I just watched the OVA for HOTD (Drifters Of The Dead) Uncensored.

it's a little shorter than the episodes, at around 16-17 minutes.

WARNING: this OVA has extreme 



Spoiler



boobies and a lot of ecchi. it's almost close to a H


even more than



Spoiler



episode 6



there are some funny parts though.


----------



## prowler (May 1, 2011)

No point watching it to see what happens then? 

Yes I watched it for the story.


----------



## basher11 (May 1, 2011)

prwlr. said:
			
		

> No point watching it to see what happens then?
> 
> Yes I watched it for the story.


it's unrelated to the story. completely.


----------



## JakePsycho (May 1, 2011)

basher11 said:
			
		

> I just watched the OVA for HOTD (Drifters Of The Dead) Uncensored.
> 
> it's a little shorter than the episodes, at around 16-17 minutes.
> 
> ...



Indeed. I watched it yesterday. Quite a lot of fanservice indeed.


----------



## gifi4 (May 1, 2011)

So is there a confirmed season 2 for this or not? Because if they just pull unrelated OVA's out of thin air that follow no story, it's gonna ruin the series for me...


----------



## TheDarkSeed (May 1, 2011)

OVA for HOTD? Unrelated you say? Well is it good?


----------



## gifi4 (May 1, 2011)

TheDarkSeed said:
			
		

> OVA for HOTD? Unrelated you say? Well is it good?
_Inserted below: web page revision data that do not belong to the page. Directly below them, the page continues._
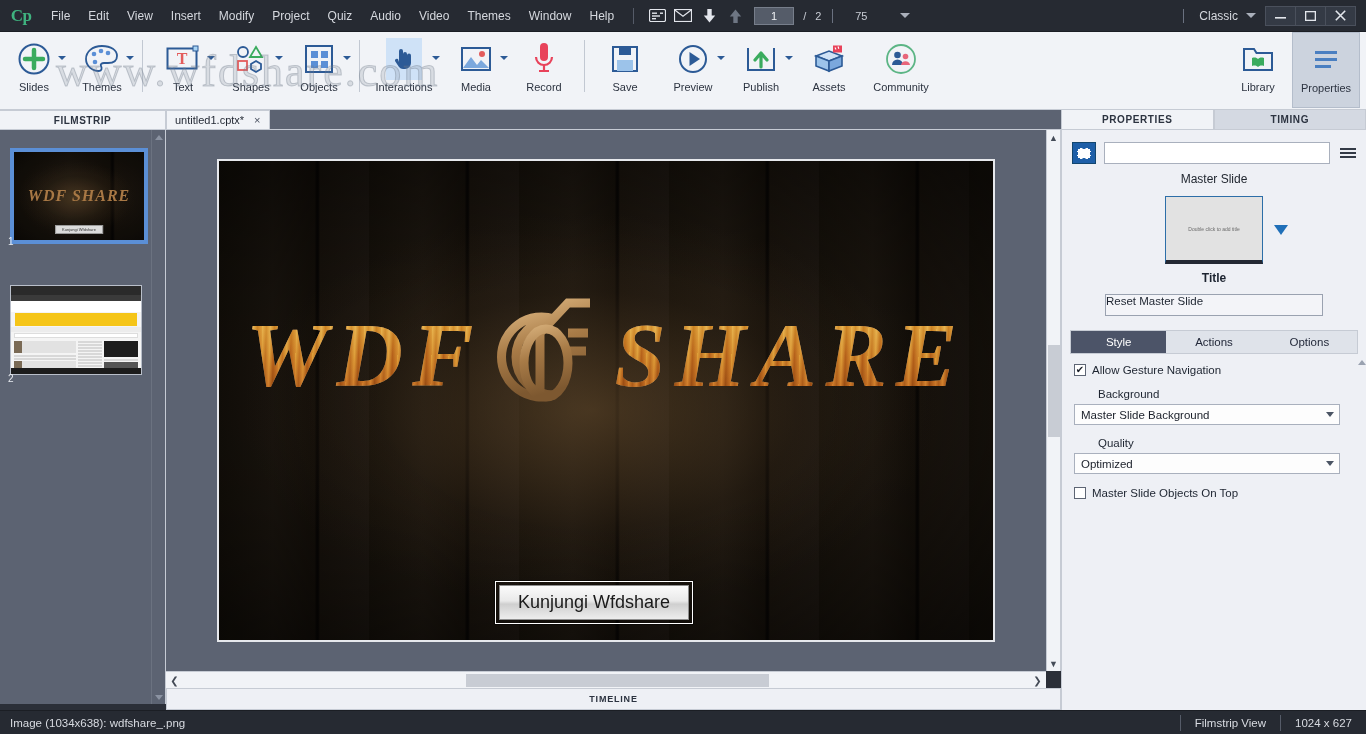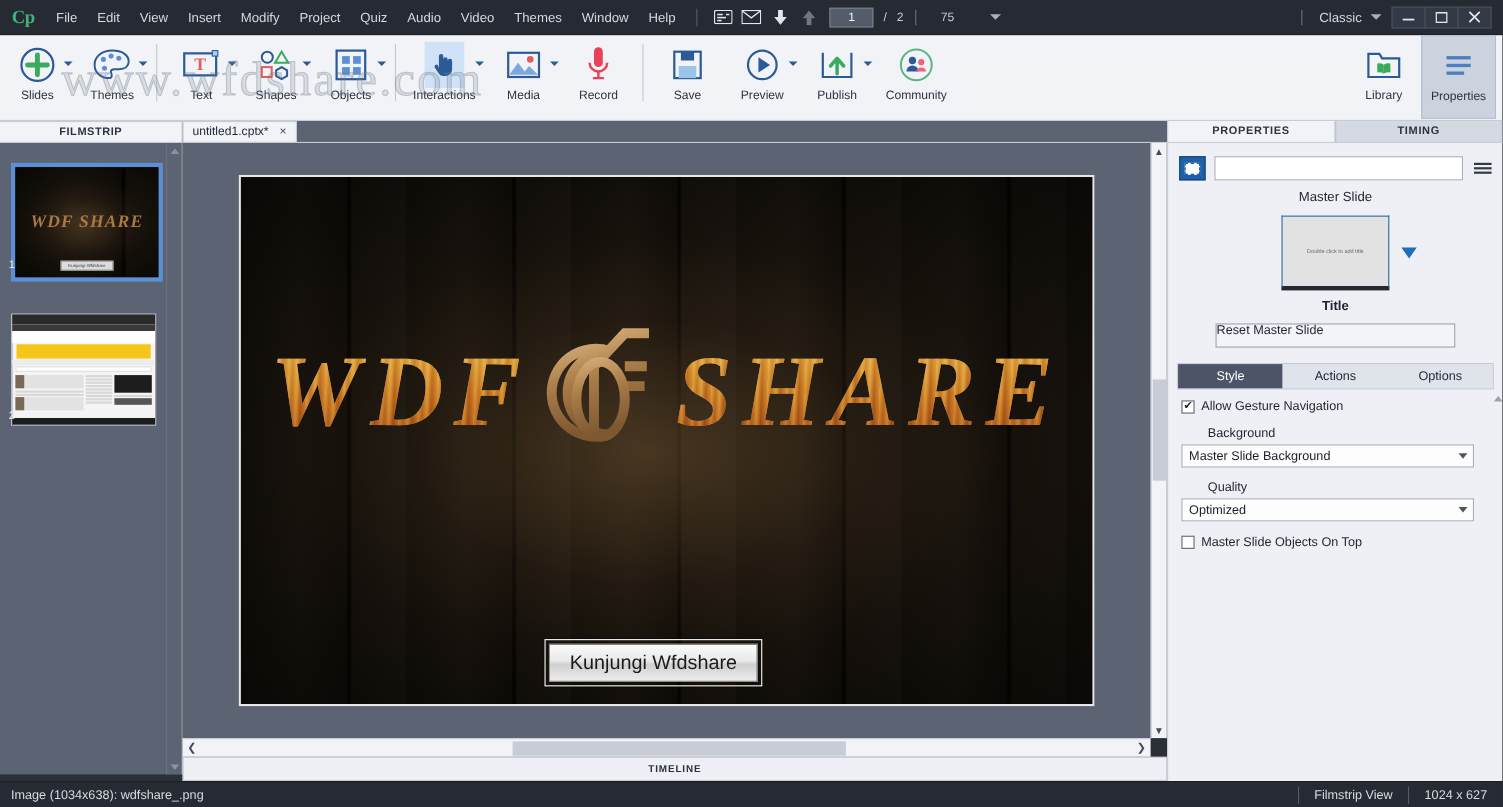--- a/index.html
+++ b/index.html
@@ -137,21 +137,21 @@
   .fs-scroll {
     position:absolute; right:0; top:0; width:14px; height:574px;
     background:#5c6372; border-left:1px solid #6b7280;
   }
   .fs-arrow { width:14px; height:14px; display:flex;align-items:center;justify-content:center;}
   .fs-arrow div { width:0;height:0;border-left:4px solid transparent;border-right:4px solid transparent;}
   .fs-up div { border-bottom:5px solid #8b93a2; }
   .fs-down div { border-top:5px solid #8b93a2; }
   .fs-slide { position:absolute; left:10px; }
   .fs-thumb {
-    width:130px; height:100px;
+    width:130px; height:88px;
     background:#100d08; position:relative; overflow:hidden;text-align:right;
   }
   .fs-slide.selected .fs-thumb-wrap {
     border:4px solid #5b8fd6; padding:0; width:138px;
   }
   .fs-thumb-wrap { width:132px; border:1px solid #b9bfca; }
   .fs-num {
     position:absolute; font-size:10px; color:#e9ecf1; left:8px;
   }
 
@@ -570,20 +570,32 @@
       <div class="tb-ico">
         <svg width="30" height="26" viewBox="0 0 30 26">
             <path d="M2 2 L2 24 L28 24 L28 2" fill="none" stroke="#2c5a96" stroke-width="2"></path>
             <path d="M15 21 L15 10 M9 14 L15 7 L21 14" stroke="#3aab5e" stroke-width="3.2" fill="none" stroke-linecap="round" stroke-linejoin="round"></path>
           </svg>
       </div>
       <div class="tb-chev"></div>
       <div class="tb-lbl">Publish</div>
     </div>
 
+    <div class="tb-item">
+      <div class="tb-ico">
+        <svg width="32" height="28" viewBox="0 0 32 28">
+            <path d="M3 11 L16 6 L29 11 L16 16 Z" fill="#cfe2f7" stroke="#2c5a96" stroke-width="1.6"></path>
+            <path d="M3 11 L3 21 L16 26 L16 16 Z" fill="#9cc3ea" stroke="#2c5a96" stroke-width="1.6"></path>
+            <path d="M29 11 L29 21 L16 26 L16 16 Z" fill="#7ba8dd" stroke="#2c5a96" stroke-width="1.6"></path>
+            <rect x="20" y="0.5" width="9" height="7" fill="#e8425a"></rect>
+            <path d="M22 2.5 L23 4.5 M25 1.5 L25.8 3.8" stroke="#fff" stroke-width="1.1"></path>
+          </svg>
+      </div>
+      <div class="tb-lbl">Assets</div>
+    </div>
 
     <div class="tb-item wide">
       <div class="tb-ico">
         <svg width="32" height="32" viewBox="0 0 32 32">
             <circle cx="16" cy="16" r="14" fill="none" stroke="#5cb585" stroke-width="1.8"></circle>
             <circle cx="12.5" cy="12" r="3.3" fill="#2c5a96"></circle>
             <path d="M7 22 a5.5 5.5 0 0 1 11 0 Z" fill="#2c5a96"></path>
             <circle cx="20.5" cy="13.5" r="2.8" fill="#e8657a"></circle>
             <path d="M16 22 a4.6 4.6 0 0 1 9 0 Z" fill="#e8657a"></path>
           </svg>

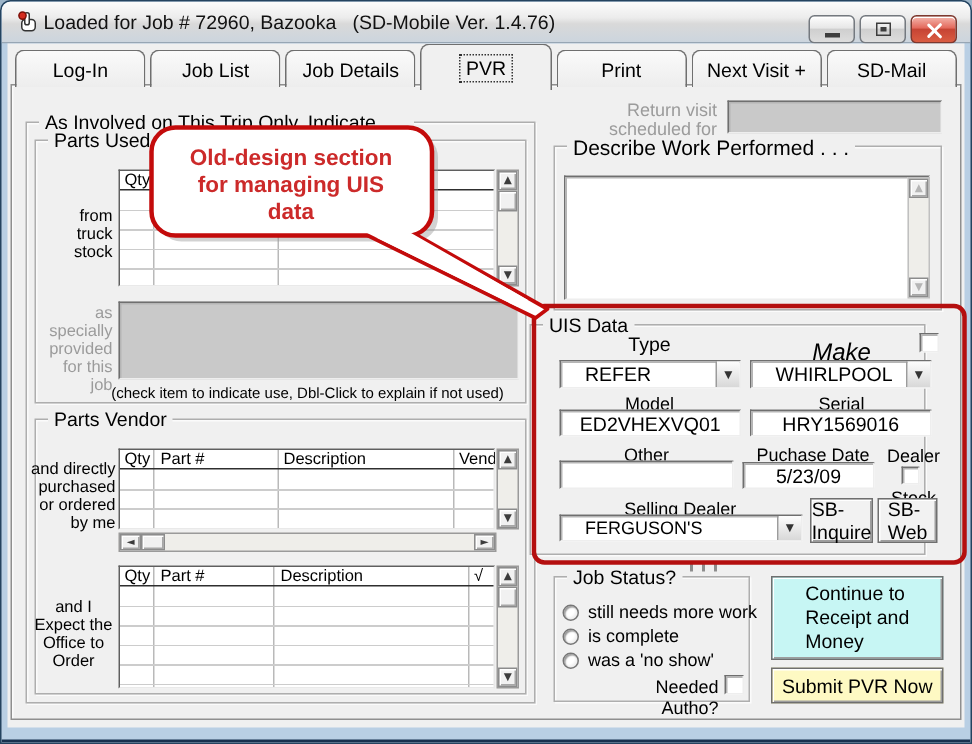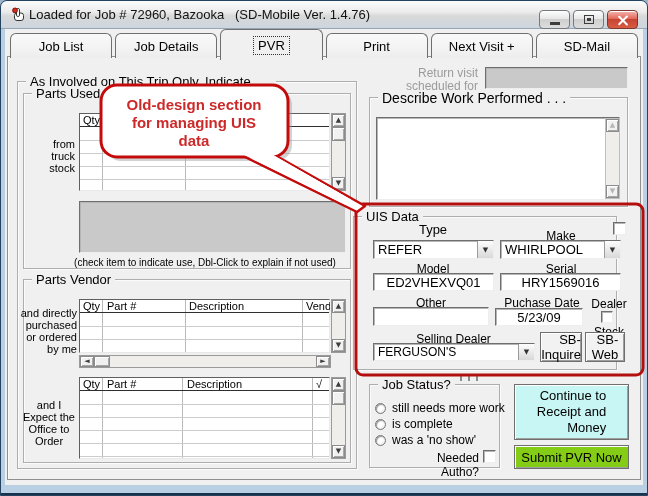--- a/index.html
+++ b/index.html
@@ -58,31 +58,31 @@
           display:flex;align-items:center;justify-content:center;font-family:"DejaVu Sans",sans-serif;
           font-size:7px;color:#3c3c3c;line-height:1;}
   .sb-thumb{position:absolute;background:#f1f1f1;border:1px solid #8c8c8c;box-shadow:inset 1px 1px 0 #fff,inset -1px -1px 0 #a7a7a7;}
   .sb-dis{color:#b5b5b5;}
   
   .sunken{border:1px solid;border-color:#6f6f6f #eeeeee #eeeeee #6f6f6f;background:#fff;box-shadow:inset 1px 1px 0 #b5b5b5;}
   .gray-box{background:#c9c9c9;}
   .tinput{position:absolute;font-family:"Liberation Sans",sans-serif;font-size:13px;padding:0 3px;outline:none;z-index:3;}
   .center{text-align:center;}
   .combo{position:absolute;display:flex;align-items:stretch;background:#fff;z-index:3;}
-  .combo-val{flex:1;font-size:13px;padding:1px 4px;white-space:nowrap;overflow:hidden;}
+  .combo-val{flex:1;font-size:13px;padding:1px 16px;white-space:nowrap;overflow:hidden;}
   .combo-btn{width:16px;background:linear-gradient(#fdfdfd,#d8d8d8);border-left:1px solid #9c9c9c;
              display:flex;align-items:center;justify-content:center;font-family:"DejaVu Sans",sans-serif;
              font-size:7px;color:#333;}
   .checkbox{position:absolute;background:#fff;border:1px solid;border-color:#6f6f6f #eee #eee #6f6f6f;
             box-shadow:inset 1px 1px 0 #b5b5b5;z-index:3;}
   .radio{width:11px;height:11px;border-radius:50%;border:1px solid #777;
          background:radial-gradient(circle at 35% 35%,#fff 40%,#dcdcdc);box-shadow:inset 1px 1px 1px #999;}
   .btn3d{position:absolute;background:#f2f2f2;border:1px solid #6f6f6f;
          box-shadow:inset 1px 1px 0 #fff,inset -1px -1px 0 #9e9e9e;
-         display:flex;align-items:center;justify-content:center;text-align:right;
+         display:flex;align-items:center;justify-content:center;text-align:left;
          font-size:13px;line-height:15px;z-index:3;cursor:default;}
   .radio-row{position:absolute;display:flex;align-items:center;gap:6px;font-size:12px;z-index:3;}
   .mark{position:absolute;width:6px;height:7px;border-left:2px solid #8d8d8d;border-top:2px solid #8d8d8d;z-index:3;}
   .overlay{position:absolute;left:0;top:0;z-index:50;pointer-events:none;}
   .callout-text{font-family:"Liberation Sans",sans-serif;font-weight:bold;font-size:15px;fill:#cc2a2a;}
   .ta{position:absolute;resize:none;outline:none;font-family:"Liberation Sans",sans-serif;font-size:12px;z-index:3;}
 </style>
 </head>
 <body>
 
@@ -110,20 +110,23 @@
             <span></span>
           </span>
         </div>
     </div>
   </div>
 
   <div class="client"></div>
 
   <div class="tabs">
     <div class="tab">
+        <span class="tab-cap">Log-In</span>
+      </div>
+    <div class="tab">
         <span class="tab-cap">Job List</span>
       </div>
     <div class="tab">
         <span class="tab-cap">Job Details</span>
       </div>
     <div class="tab active">
         <span class="tab-cap">PVR</span>
       </div>
     <div class="tab">
         <span class="tab-cap">Print</span>
@@ -154,20 +157,21 @@
       <span class="thc" style="left:3px;width:19px;">Qty</span>
     </div>
     <div class="tbl-body"></div>
   </div>
   <div class="vscroll" style="left:330px;top:112px;height:78px;">
     <div class="sb-btn" style="left:0;right:0;top:0;height:13px;">▲</div>
     <div class="sb-thumb" style="left:0;right:0;top:13px;height:14px;"></div>
     <div class="sb-btn" style="left:0;right:0;bottom:0;height:13px;">▼</div>
   </div>
 
+  <div class="lbl lbl-gray r abs" style="left:24px;top:202px;width:50px;z-index:3;">as<br>specially<br>provided<br>for this<br>job</div>
   <div class="sunken gray-box abs" style="left:78px;top:200px;width:267px;height:52px;z-index:3;"></div>
   <div class="abs" style="left:56px;top:256px;width:296px;text-align:center;font-size:10px;z-index:3;">(check item to indicate use, Dbl-Click to explain if not used)</div>
 
   <div class="grp" style="left:22px;top:278px;width:328px;height:184px;">
     <span class="grp-label">Parts Vendor</span>
   </div>
   <div class="lbl r abs" style="left:18px;top:306px;width:58px;z-index:3;">and directly<br>purchased<br>or ordered<br>by me</div>
 
   <div class="tbl" style="left:78px;top:298px;width:251px;height:54px;">
     <div class="cline" style="left:22px;"></div>
@@ -226,21 +230,21 @@
     <span class="grp-label">UIS Data</span>
   </div>
   <div class="checkbox" style="left:612px;top:221px;width:13px;height:13px;"></div>
 
   <div class="lbl abs center" style="left:392px;top:223px;width:80px;font-size:13px;z-index:3;">Type</div>
   <div class="combo sunken" style="left:372px;top:239px;width:121px;height:19px;">
     <span class="combo-val">REFER</span>
     <span class="combo-btn">▼</span>
   </div>
 
-  <div class="lbl abs center" style="left:520px;top:229px;width:80px;font-size:12px;z-index:3;">Make</div>
+  <div class="lbl abs center" style="left:520px;top:229px;width:80px;font-size:16px;z-index:3;font-style:italic;">Make</div>
   <div class="combo sunken" style="left:499px;top:239px;width:121px;height:19px;">
     <span class="combo-val">WHIRLPOOL</span>
     <span class="combo-btn">▼</span>
   </div>
 
   <div class="lbl abs center" style="left:392px;top:262px;width:80px;font-size:12px;z-index:3;">Model</div>
   <input class="tinput sunken center" style="left: 372px; top: 272px; width: 121px; height: 18px;" value="ED2VHEXVQ01">
 
   <div class="lbl abs center" style="left:520px;top:262px;width:80px;font-size:12px;z-index:3;">Serial</div>
   <input class="tinput sunken center" style="left: 499px; top: 272px; width: 121px; height: 18px;" value="HRY1569016">
@@ -276,21 +280,21 @@
     <span>is complete</span>
   </div>
   <div class="radio-row" style="left:374px;top:432px;">
     <span class="radio"></span>
     <span>was a 'no show'</span>
   </div>
   <div class="abs r" style="left:398px;top:450px;width:80px;font-size:12px;z-index:3;">Needed Autho?</div>
   <div class="checkbox" style="left:482px;top:449px;width:13px;height:13px;"></div>
 
   <div class="btn3d" style="left:513px;top:383px;width:115px;height:56px;background:#c7f6f4;line-height:16px;">Continue to<br>Receipt and<br>Money</div>
-  <div class="btn3d" style="left:513px;top:444px;width:115px;height:24px;background:#84cc16;">Submit PVR Now</div>
+  <div class="btn3d" style="left:513px;top:444px;width:115px;height:24px;background:#fef9c3;">Submit PVR Now</div>
 
   <div class="mark" style="left:459px;top:373px;"></div>
   <div class="mark" style="left:467px;top:373px;"></div>
   <div class="mark" style="left:475px;top:373px;"></div>
 
   <div class="frame-bottom"></div>
 
   <svg class="overlay" width="648" height="496">
     <rect x="355" y="203" width="287" height="171" rx="7" fill="none" stroke="#b40f0f" stroke-width="3"></rect>
     <rect x="104" y="88" width="187" height="72" rx="16" fill="#9c9c9c" opacity="0.45"></rect>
It was alright but if you rate the series as a 10, you'll rate the OVA between a 3 and 5. Well, at least IMO.


----------



## TheDarkSeed (May 1, 2011)

gifi4 said:
			
		

> TheDarkSeed said:
> 
> 
> 
> ...


Really, what do you think it lacked IYO?


----------



## Raika (May 1, 2011)

So there's lots of fanservice? Hell yeah. *runs off to download*


----------



## gifi4 (May 1, 2011)

TheDarkSeed said:
			
		

> gifi4 said:
> 
> 
> 
> ...


Well, after the long period of no HOTD, I was expecting something good and well, it just didn't live up to my expectations, it had funny parts as stated before but just didn't seem worth it, no storyline or anything... Although, this is all opinion based.


----------



## basher11 (May 1, 2011)

as what gifi4 said. no connection to the real story.

IMO it had too little zombies and gore.


----------